=== Data ===

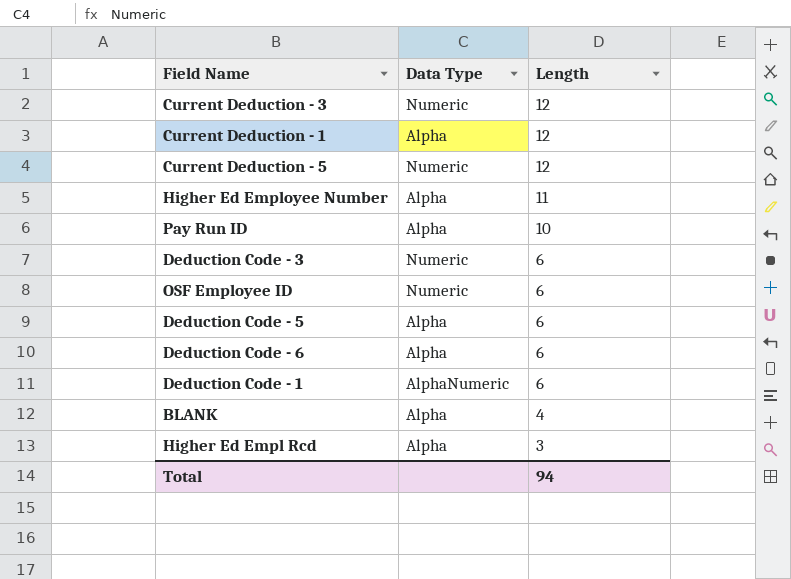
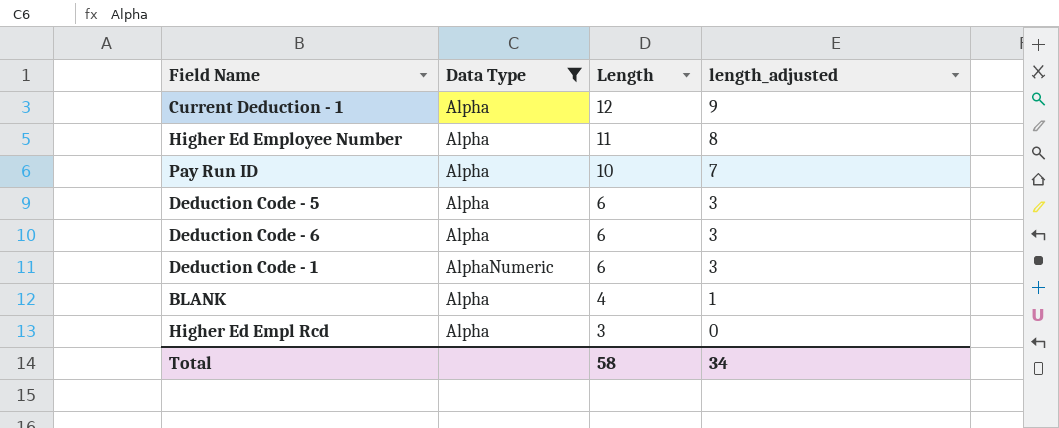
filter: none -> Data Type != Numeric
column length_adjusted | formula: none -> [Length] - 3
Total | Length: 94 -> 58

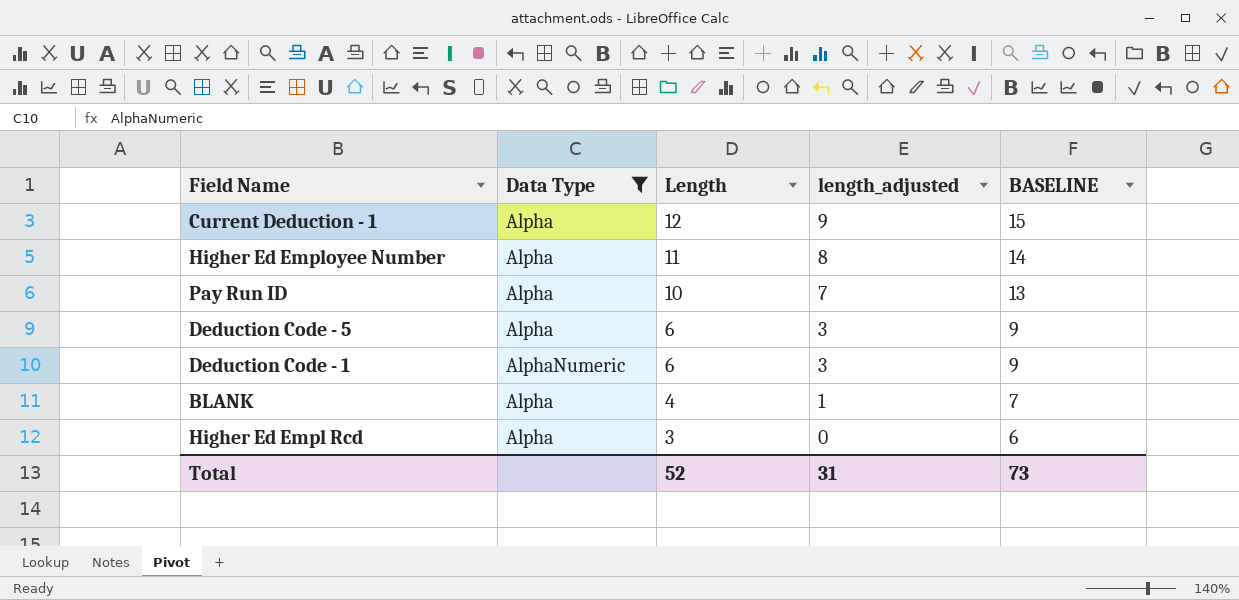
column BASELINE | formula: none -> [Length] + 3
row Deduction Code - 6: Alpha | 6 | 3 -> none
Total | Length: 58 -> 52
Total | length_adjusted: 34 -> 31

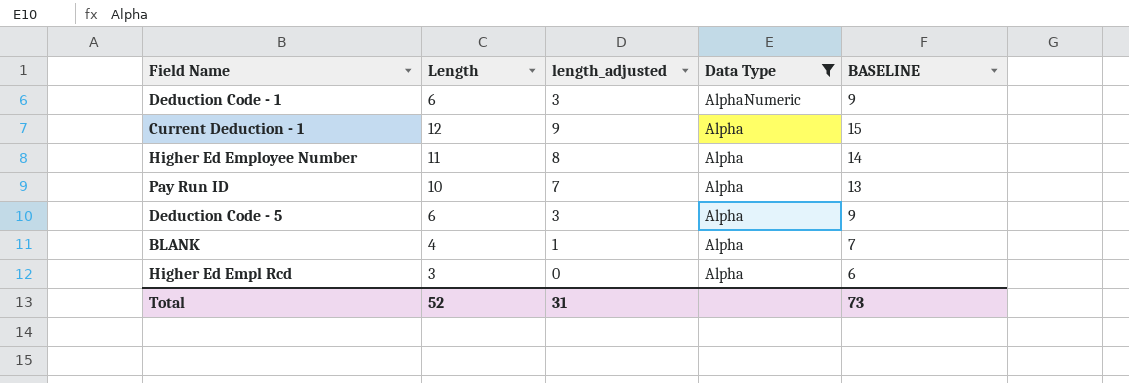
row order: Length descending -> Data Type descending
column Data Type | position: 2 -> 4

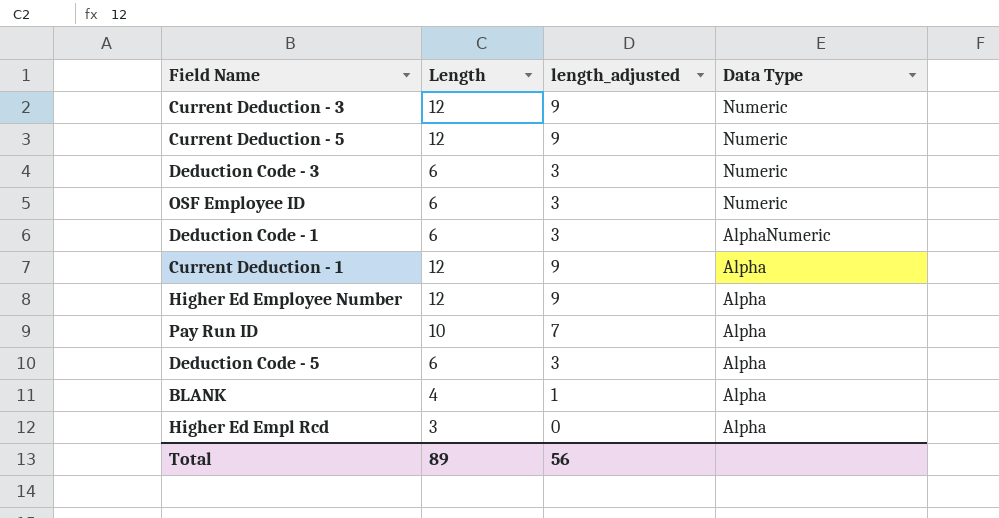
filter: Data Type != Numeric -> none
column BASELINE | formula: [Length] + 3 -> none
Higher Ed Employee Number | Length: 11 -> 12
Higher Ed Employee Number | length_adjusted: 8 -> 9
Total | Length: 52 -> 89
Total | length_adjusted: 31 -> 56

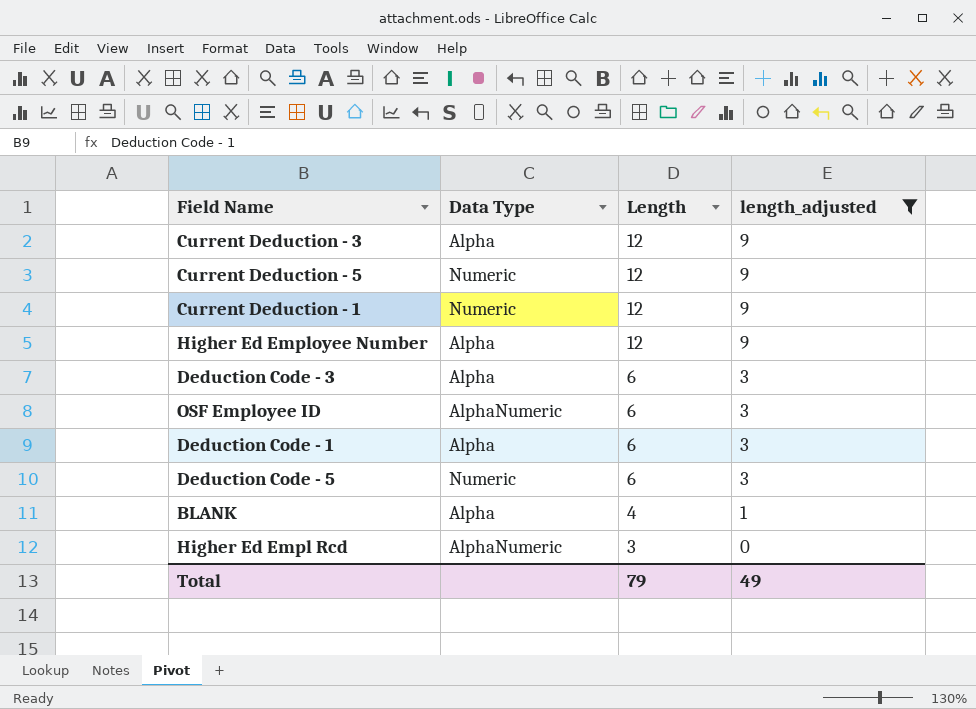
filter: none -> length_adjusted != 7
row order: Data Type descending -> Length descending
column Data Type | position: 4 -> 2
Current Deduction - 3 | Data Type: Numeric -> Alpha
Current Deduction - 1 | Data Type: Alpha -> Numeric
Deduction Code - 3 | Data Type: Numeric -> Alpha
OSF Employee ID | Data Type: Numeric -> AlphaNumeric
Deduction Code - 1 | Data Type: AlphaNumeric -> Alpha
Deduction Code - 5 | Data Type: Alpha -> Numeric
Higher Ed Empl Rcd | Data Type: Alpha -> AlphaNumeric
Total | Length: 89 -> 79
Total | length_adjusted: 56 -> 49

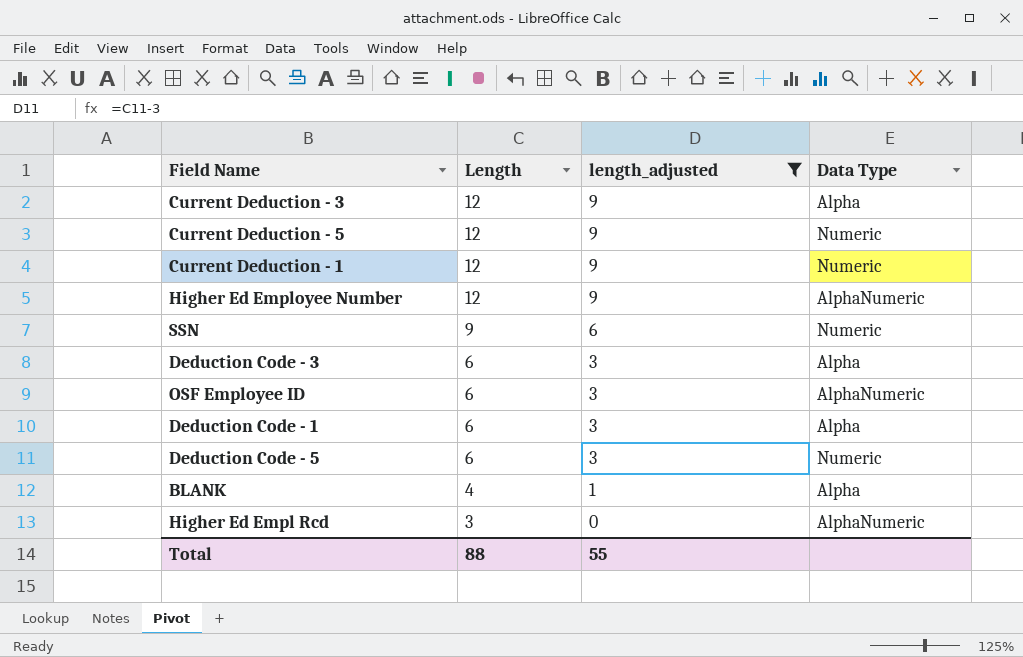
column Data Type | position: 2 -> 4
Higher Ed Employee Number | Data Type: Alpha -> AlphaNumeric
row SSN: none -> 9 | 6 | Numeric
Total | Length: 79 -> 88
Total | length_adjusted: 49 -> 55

===
=== Data ===

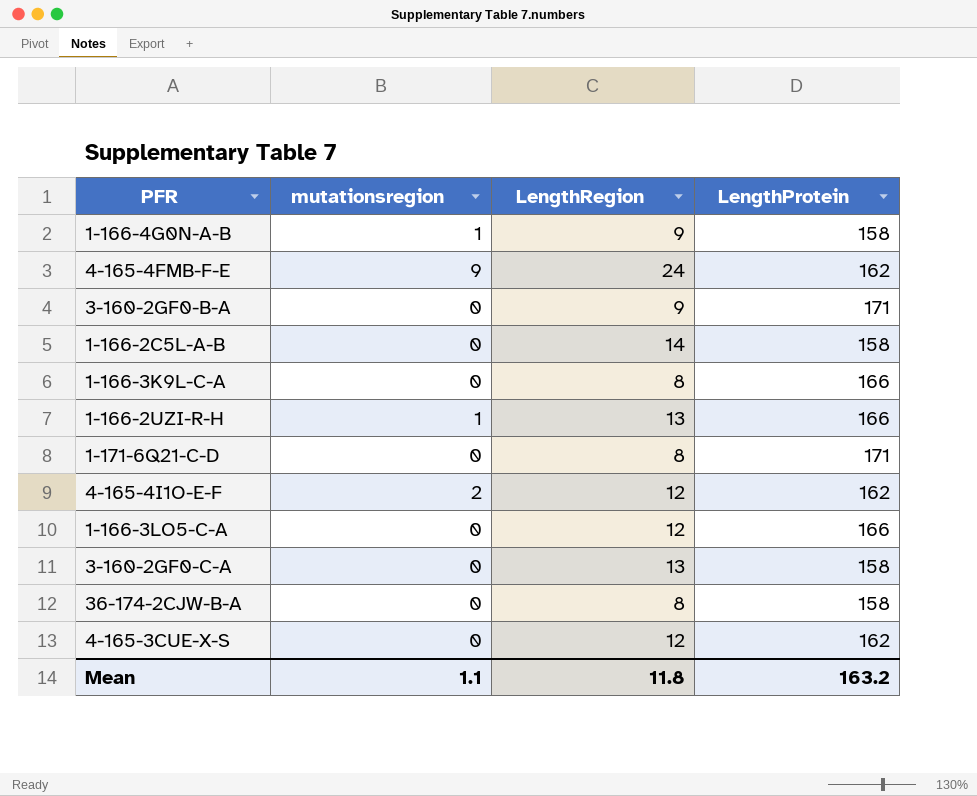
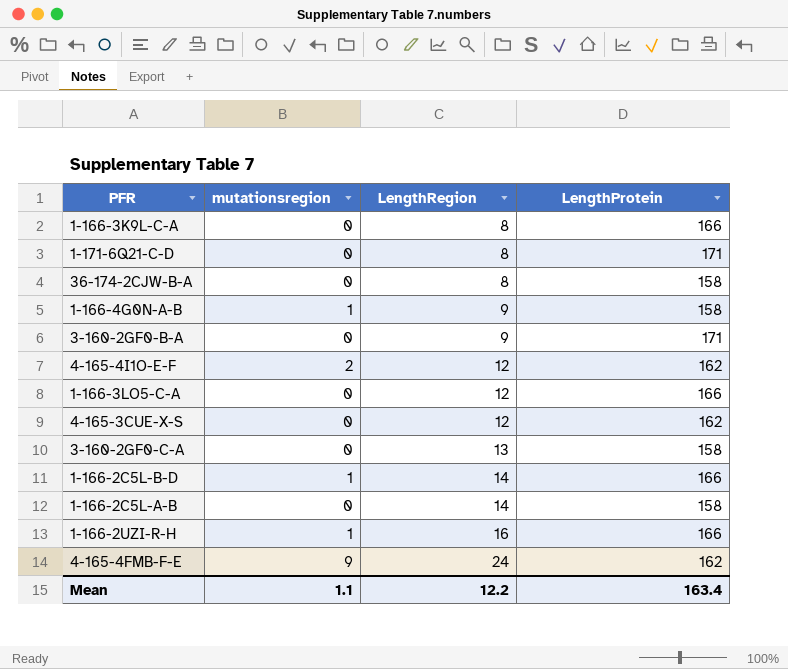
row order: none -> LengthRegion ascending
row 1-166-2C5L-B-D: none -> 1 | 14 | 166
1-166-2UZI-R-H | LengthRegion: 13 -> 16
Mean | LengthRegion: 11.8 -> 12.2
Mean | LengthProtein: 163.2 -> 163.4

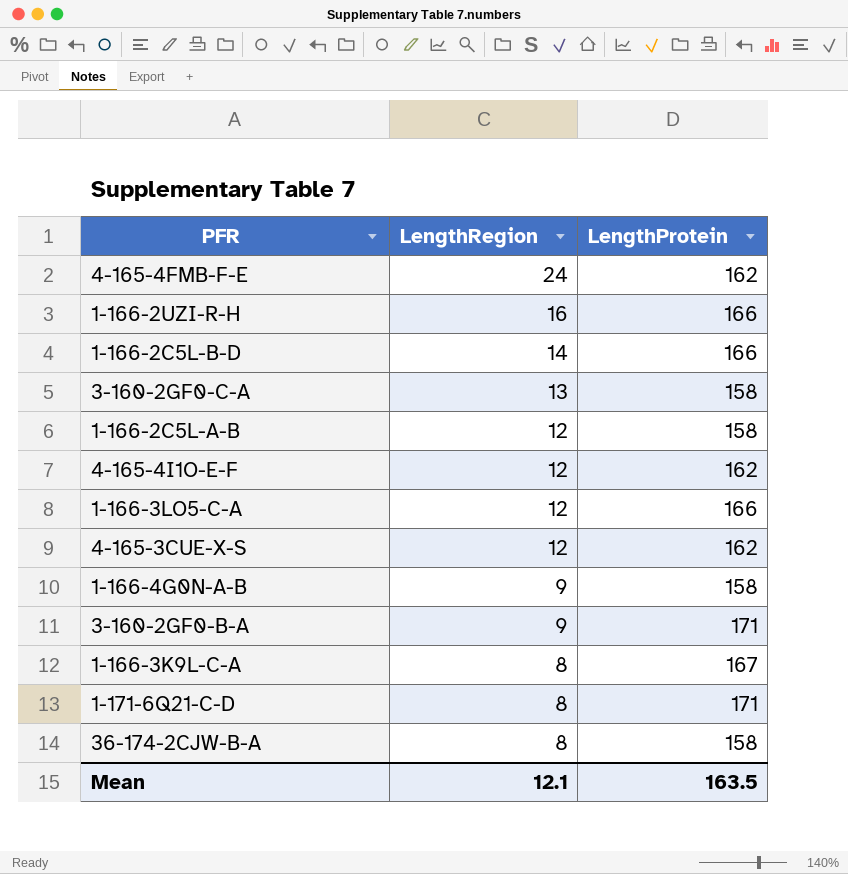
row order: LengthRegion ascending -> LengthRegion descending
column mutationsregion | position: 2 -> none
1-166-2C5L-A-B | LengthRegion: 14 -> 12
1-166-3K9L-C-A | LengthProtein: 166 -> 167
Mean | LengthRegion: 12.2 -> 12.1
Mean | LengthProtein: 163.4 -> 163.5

===

Starting with the line that has "filter: none -> Data Type != Numeric" and going on through the line that has "Current Deduction - 1", transcribe the records above exactly, but skip the pictures.

Written answer →
filter: none -> Data Type != Numeric
column length_adjusted | formula: none -> [Length] - 3
Total | Length: 94 -> 58

column BASELINE | formula: none -> [Length] + 3
row Deduction Code - 6: Alpha | 6 | 3 -> none
Total | Length: 58 -> 52
Total | length_adjusted: 34 -> 31

row order: Length descending -> Data Type descending
column Data Type | position: 2 -> 4

filter: Data Type != Numeric -> none
column BASELINE | formula: [Length] + 3 -> none
Higher Ed Employee Number | Length: 11 -> 12
Higher Ed Employee Number | length_adjusted: 8 -> 9
Total | Length: 52 -> 89
Total | length_adjusted: 31 -> 56

filter: none -> length_adjusted != 7
row order: Data Type descending -> Length descending
column Data Type | position: 4 -> 2
Current Deduction - 3 | Data Type: Numeric -> Alpha
Current Deduction - 1 | Data Type: Alpha -> Numeric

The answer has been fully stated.